Ciudad de México.— La ley ambiental de 1988 murió. La presidenta Claudia Sheinbaum presentó este miércoles su reemplazo total, y no viene con multas simbólicas. Viene con dos candados que le pegan directo al bolsillo y a la operación diaria: se acabaron los permisos proyecto por proyecto y se acabó tirar la basura sin hacerse responsable.
El proyecto, que enviará al Congreso la secretaria Alicia Bárcena, crea la Evaluación Ambiental Estratégica. Traducción para el sector inmobiliario y turístico: ya no te revisan solo tu lote en Nayarit o tu nave en el Bajío, te revisan qué pasa si se suman 20 proyectos más en la misma playa, río o cuenca y qué efecto dejan a 10 años. Para Fonatur y cualquier desarrollador, eso significa estudios más largos y el riesgo real de que no se autorice.

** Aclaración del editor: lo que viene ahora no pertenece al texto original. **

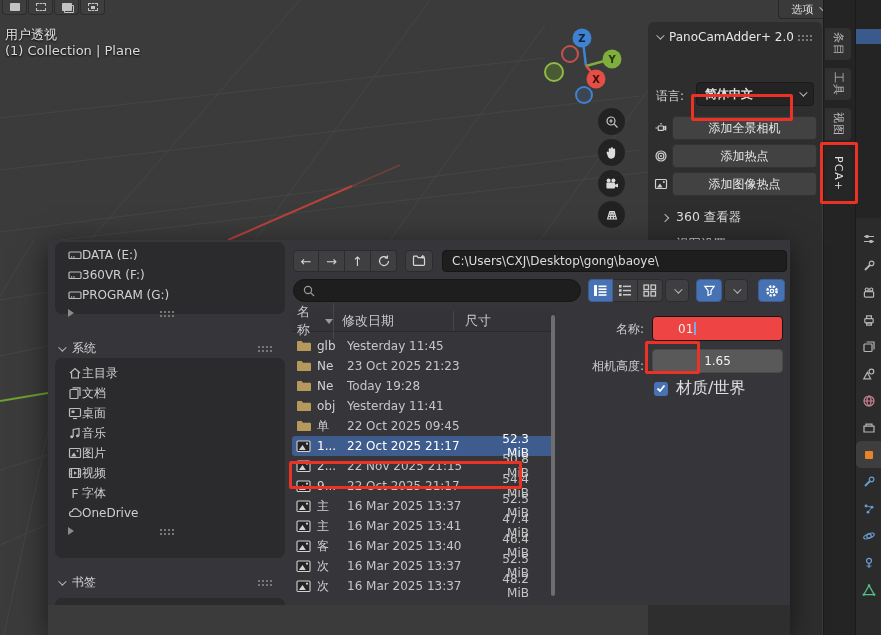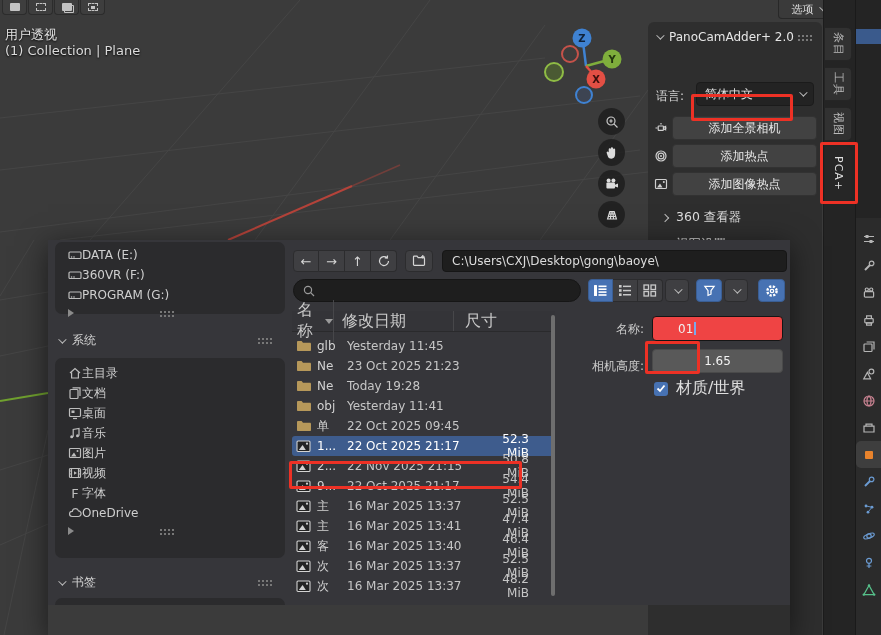"简体中文" .lang-dd { font-weight: none -> bold }
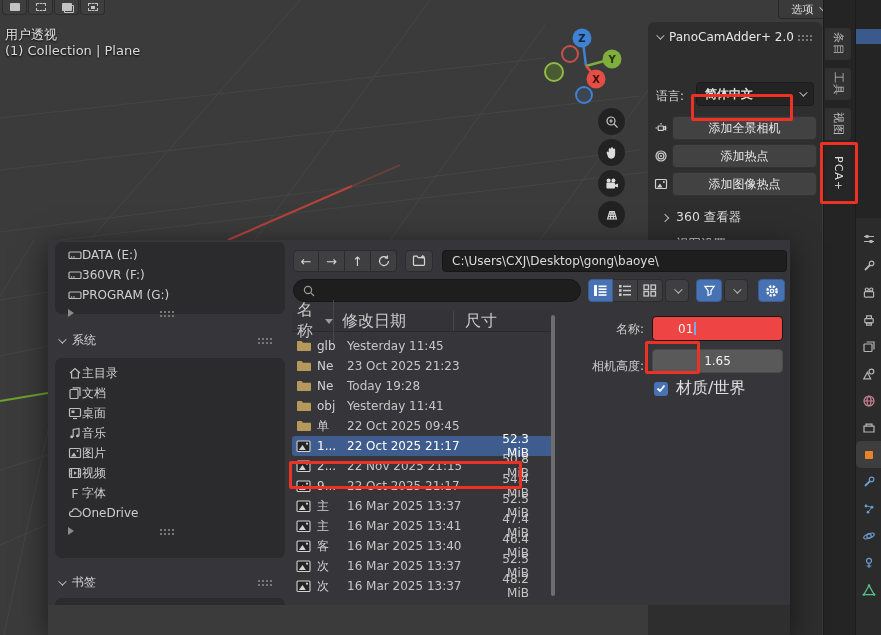"名称" .listhead { font-size: 16px -> 13px }
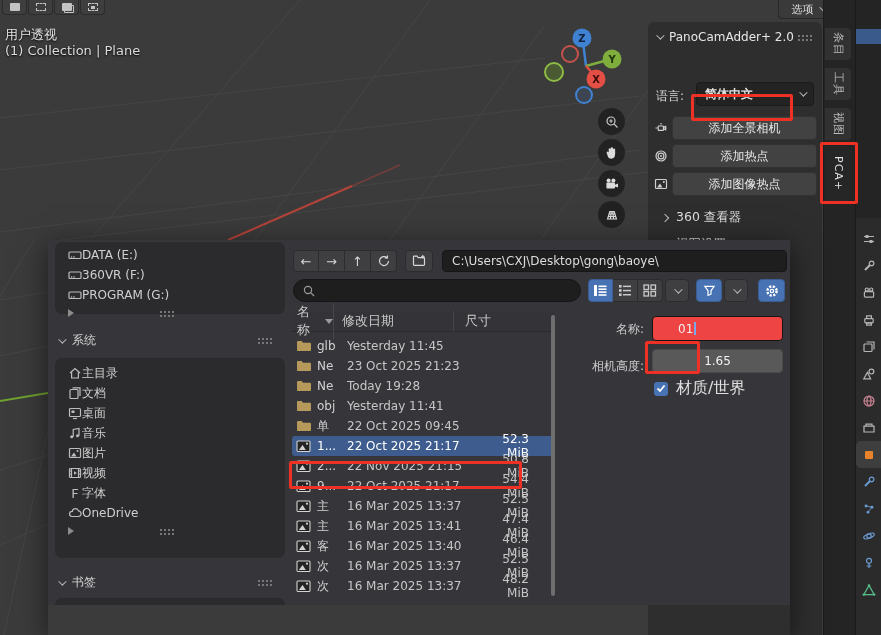"系统" div.sec-head { top: 92px -> 100px }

El segundo golpe es la economía circular obligatoria. No es campaña de separación de residuos. La ley impone responsabilidad al productor. Si fabricas, importas o vendes con empaque plástico, tendrás que recuperarlo y reciclarlo. Para supermercados, tiendas de conveniencia, organizadores de eventos masivos y la industria de alimentos, es el fin del desechable barato.
Y hay un tercero que preocupa a la industria: el principio de precaución. Si hay duda científica razonable de que un químico, una descarga o una mina hace daño, se suspende, aunque la empresa diga que “aún no está comprobado”. A eso se suma la protección específica a polinizadores, que obligará al campo a dejar agroquímicos que matan abejas.
El paquete se completa con dientes para la Profepa para sancionar por daño acumulativo y con dos cambios políticos clave: cualquier ciudadano podrá exigir el expediente ambiental de la obra frente a su casa y los defensores ambientales y pueblos indígenas tendrán protección legal y reconocimiento de su patrimonio biocultural.
No es una ley verde más. Es la licencia para operar en México de los próximos 30 años.
También se amplían las disposiciones relacionadas con:
Cambio climático y adaptación.
Conservación y restauración de ecosistemas.
Protección de la biodiversidad.
Economía circular y reducción de residuos.
Protección de polinizadores.
Prevención y atención de riesgos ambientales.
Participación ciudadana y acceso a la información.
Protección de personas defensoras del medio ambiente.
Conservación del patrimonio biocultural.